Once the Australian Constitution had been accepted by voters in the Australian colonies and enacted as law by British Parliament, the process of putting the new system of federal government into practice began.
The Australian colonies were now States of the Commonwealth of Australia, and the office of Governor-General represented the reigning monarch of Britain as Head of the Commonwealth. The first Governor-General of Australia, Lord Hopetoun, proclaimed the Commonwealth of Australia at a special ceremony in Centennial Park, Sydney, 1 January 1901.
It was also the Governor-General's task to commission an interim or caretaker ministry until the Australian people were able to elect their representatives to the newly created Commonwealth Parliament. These interim ministers, with Edmund Barton as Prime Minister, were sworn in as part of the inaugural ceremony at Centennial Park. Over the next months they organised the first federal election and made arrangements for the opening of the first Commonwealth Parliament.
On Friday 29 March and Saturday 30 (in Queensland and South Australia) voters took part in the first election of representatives to the Parliament of the Commonwealth of Australia. Because there was as yet no federal electoral law, the election took place in accordance with the voting legislation in each of the States. This accounted for voting taking place on two different days as well as many differences in voting methods and rights. The Review of Reviews commented:
Perhaps there never was a more distracted election. The issue in each State was different … again, each State followed its own electoral method, and the result was the strangest patchwork of suffrages and of systems… (20 April, 1901, p367).
One of the factors contributing to the confusion was that each State voted as one electorate for the Senate. As well as offering a very long list of candidates, Senate ballot papers required voters to cross out the names of the ones they did not want. The Review of Reviews reported that this led to as many as 31 000 informal votes.

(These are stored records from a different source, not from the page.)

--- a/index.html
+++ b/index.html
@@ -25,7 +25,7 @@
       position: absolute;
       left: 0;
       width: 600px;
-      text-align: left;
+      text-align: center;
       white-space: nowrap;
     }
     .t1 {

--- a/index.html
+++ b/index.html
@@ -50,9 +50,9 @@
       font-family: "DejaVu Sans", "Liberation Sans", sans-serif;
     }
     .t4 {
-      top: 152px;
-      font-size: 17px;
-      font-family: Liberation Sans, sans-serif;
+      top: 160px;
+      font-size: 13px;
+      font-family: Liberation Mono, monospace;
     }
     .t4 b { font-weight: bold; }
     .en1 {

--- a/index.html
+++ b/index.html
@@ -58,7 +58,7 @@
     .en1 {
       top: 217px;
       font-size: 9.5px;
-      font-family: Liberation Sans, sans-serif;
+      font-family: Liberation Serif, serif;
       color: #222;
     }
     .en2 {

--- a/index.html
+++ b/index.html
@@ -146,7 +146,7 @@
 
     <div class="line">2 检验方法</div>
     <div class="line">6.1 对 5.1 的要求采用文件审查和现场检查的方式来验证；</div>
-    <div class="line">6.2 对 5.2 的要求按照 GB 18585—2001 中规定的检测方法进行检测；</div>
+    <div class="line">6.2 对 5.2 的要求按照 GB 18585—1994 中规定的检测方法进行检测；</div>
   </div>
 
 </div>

Campaign issues in the first federal election had a strong local flavour but one that united candidates and voters nationally was the interest in restricting the immigration and employment of Asian and Pacific Island people. This was expressed as a desire for a 'white Australia'. Otherwise there were broadly three groups of candidates: those promoting Free Trade (Free Traders) those who wanted tariff barriers to support or protect Australian products (Protectionists) and those speaking for the interests and rights of working people (labour movement).
|Edmund Barton||Prime Minister||New South Wales||Protectionist|
|Alfred Deakin||Attorney General||Victoria||Protectionist|
|James Drake||Postmaster General||Queensland||Protectionist|
|John Forrest||Defence||Western Australia||Protectionist|
|Philip Fysh||Without Portfolio||Tasmania||Free Trader|
|Charles Kingston||Trade and Customs||South Australia||Protectionist|
|William Lyne||Home Affairs||New South Wales||Protectionist|
|Richard O'Connor||Vice-Pres. Exec.||New South Wales||Protectionist|
The Duke of Cornwall and York (later King George V) opened the first Commonwealth Parliament in Melbourne on 9 May, 1901. Thousands of people watched the royal procession as it made its way through the streets of the city to the Exhibition Building where the ceremony was witnessed by 12 000 invited guests.

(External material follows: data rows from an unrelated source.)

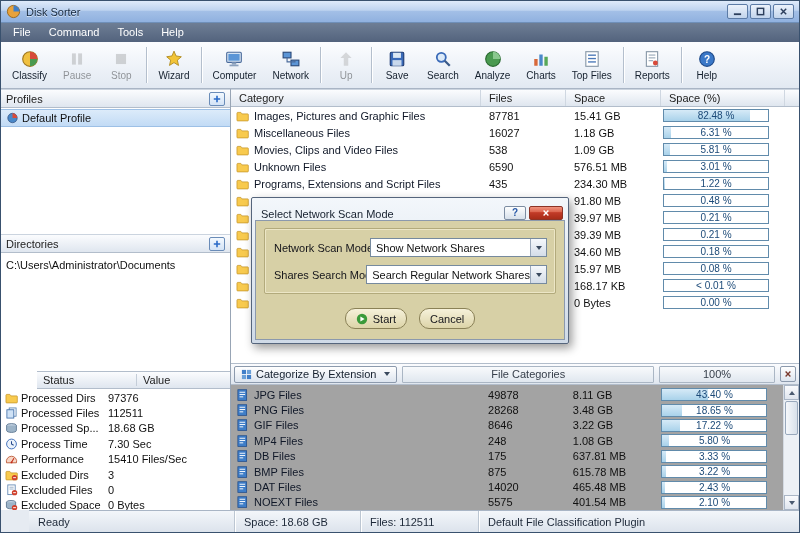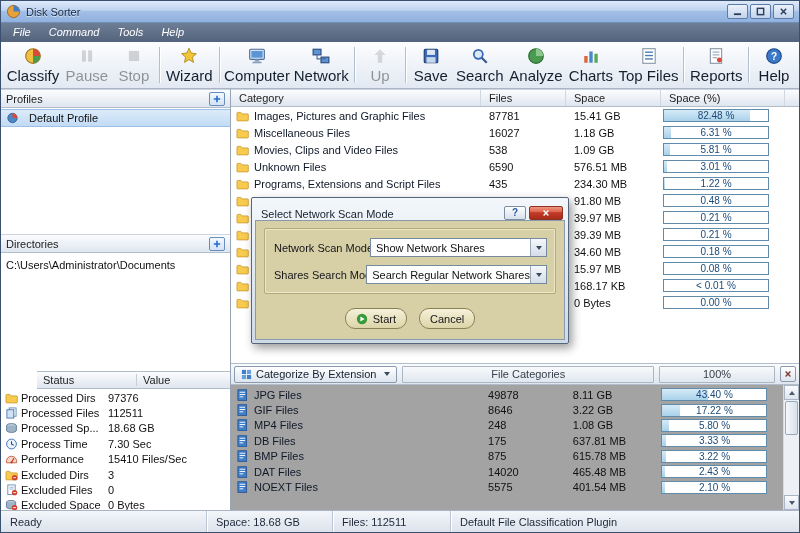--- a/index.html
+++ b/index.html
@@ -13,7 +13,7 @@
 .win-btn{width:21px;height:15px;border:1px solid #5c7ba6;border-radius:2px;background:linear-gradient(#ecf2fb,#c2d4ec);display:flex;align-items:center;justify-content:center;}
 .win-btn svg{width:9px;height:9px;display:block;}
 
-.menubar{flex:0 0 19px;display:flex;align-items:center;background:linear-gradient(#6e7e95,#53637d);padding:0 3px;font-style:italic;}
+.menubar{flex:0 0 19px;display:flex;align-items:center;background:linear-gradient(#6e7e95,#53637d);padding:0 3px;}
 .menu-item{color:#fff;padding:0 9px;line-height:19px;}
 
 .toolbar{flex:0 0 47px;display:flex;align-items:stretch;background:linear-gradient(#fcfdff,#e2e9f2);border-bottom:1px solid #a9b5c5;padding:2px 3px;}

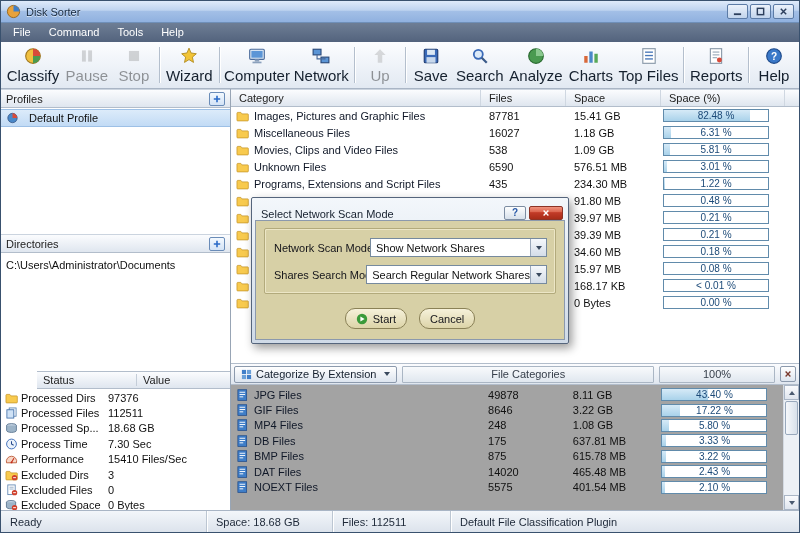--- a/index.html
+++ b/index.html
@@ -19,7 +19,7 @@
 .toolbar{flex:0 0 47px;display:flex;align-items:stretch;background:linear-gradient(#fcfdff,#e2e9f2);border-bottom:1px solid #a9b5c5;padding:2px 3px;}
 .tb-btn{display:flex;flex-direction:column;align-items:center;justify-content:center;gap:2px;padding:2px 8px;min-width:44px;border-radius:2px;}
 .tb-icon svg{width:18px;height:18px;display:block;}
-.tb-label{font-size:15px;color:#15202e;white-space:nowrap;}
+.tb-label{font-size:10px;color:#15202e;white-space:nowrap;}
 .tb-btn.disabled{opacity:.45;filter:grayscale(.9);}
 .tb-sep{width:1px;background:#b4bfcd;box-shadow:1px 0 0 #fff;margin:3px 3px;}
 

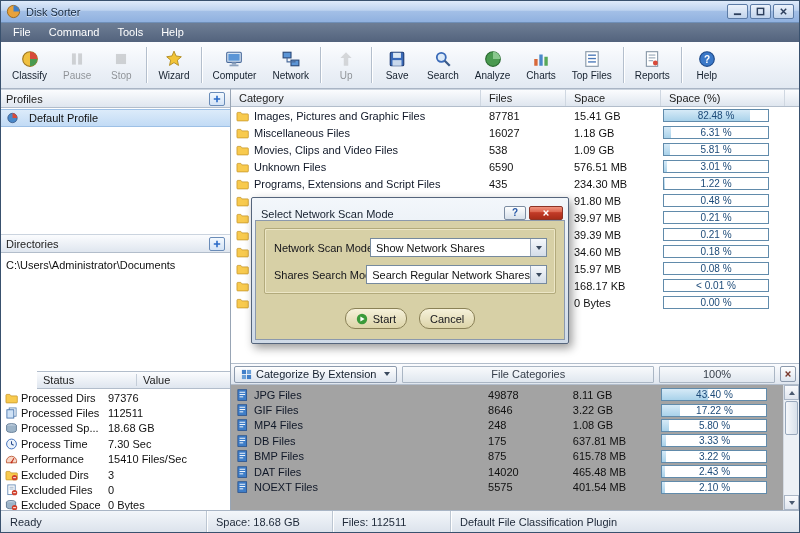--- a/index.html
+++ b/index.html
@@ -29,7 +29,7 @@
 .add-btn{margin-left:auto;width:16px;height:14px;border:1px solid #6a8cb8;border-radius:2px;background:linear-gradient(#f3f9ff,#d3e3f6);display:flex;align-items:center;justify-content:center;}
 .add-btn svg{width:8px;height:8px;display:block;}
 .profiles-body{flex:0 0 126px;background:#fff;padding-top:1px;overflow:hidden;}
-.profile-item{height:18px;display:flex;align-items:center;gap:10px;padding:0 5px;}
+.profile-item{height:18px;display:flex;align-items:center;gap:3px;padding:0 5px;}
 .profile-item.selected{background:linear-gradient(#dcebfa,#c2dbf5);border-top:1px solid #9dc0e6;border-bottom:1px solid #9dc0e6;}
 .row-icn{display:inline-flex;}
 .row-icn svg{width:13px;height:12px;display:block;}

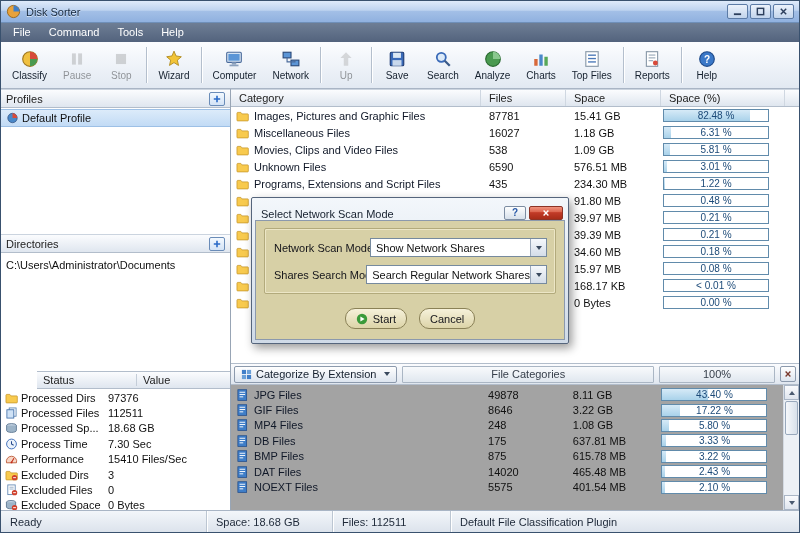--- a/index.html
+++ b/index.html
@@ -703,6 +703,27 @@
                 <span class="pbar">
                   <span class="pfill" style="width: 43.4%;"></span>
                   <span class="plabel">43.40 %</span>
+                </span>
+              </span>
+            </div>
+            <div class="trow">
+              <span class="cell cat">
+                <span class="row-icn">
+                  <svg viewBox="0 0 12 13">
+                    <rect x="1" y="0.8" width="9.5" height="11.5" fill="#3f7ec8" stroke="#1e4a8a" stroke-width="0.8"></rect>
+                    <rect x="2.8" y="3" width="6" height="1" fill="#fff"></rect>
+                    <rect x="2.8" y="5.5" width="6" height="1" fill="#fff"></rect>
+                    <rect x="2.8" y="8" width="4" height="1" fill="#fff"></rect>
+                  </svg>
+                </span>
+                <span>PNG Files</span>
+              </span>
+              <span class="cell files">28268</span>
+              <span class="cell space">3.48 GB</span>
+              <span class="cell pct">
+                <span class="pbar">
+                  <span class="pfill" style="width: 18.65%;"></span>
+                  <span class="plabel">18.65 %</span>
                 </span>
               </span>
             </div>

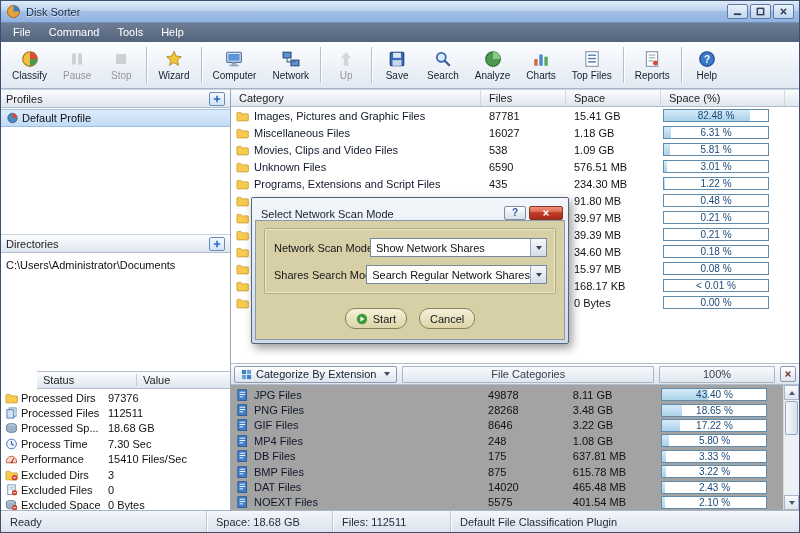--- a/index.html
+++ b/index.html
@@ -84,7 +84,7 @@
 .tri-up{width:0;height:0;border-left:3.5px solid transparent;border-right:3.5px solid transparent;border-bottom:4.5px solid #4a5a70;}
 .tri-down{width:0;height:0;border-left:3.5px solid transparent;border-right:3.5px solid transparent;border-top:4.5px solid #4a5a70;}
 
-.statusbar{flex:0 0 22px;display:flex;align-items:stretch;background:linear-gradient(#f3f6fa,#dce3ec);border-top:1px solid #a9b5c5;color:#1d2838;}
+.statusbar{flex:0 0 22px;display:flex;align-items:stretch;background:linear-gradient(#f3f6fa,#dce3ec);border-top:1px solid #a9b5c5;color:#1d2838;margin-left:28px;}
 .sb-seg{display:flex;align-items:center;padding:0 9px;border-right:1px solid #bcc6d2;box-shadow:1px 0 0 #fff;white-space:nowrap;overflow:hidden;}
 .sb-seg.s1{flex:0 0 206px;}
 .sb-seg.s2{flex:0 0 126px;}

Immediately after the opening the new members of the Parliament made their way to Victoria's Parliament House in Spring Street. The Senate met to elect a president and the House of Representatives to elect a speaker. Detailed parliamentary business was left until 21 May.
The Commonwealth Parliament continued to meet in Melbourne until 9 May, 1927 when its own Parliament House was opened in Canberra. Until this time the Victorian Parliament met in the Exhibition Building.
A week of celebrations and festivities in Melbourne accompanied the opening of Parliament.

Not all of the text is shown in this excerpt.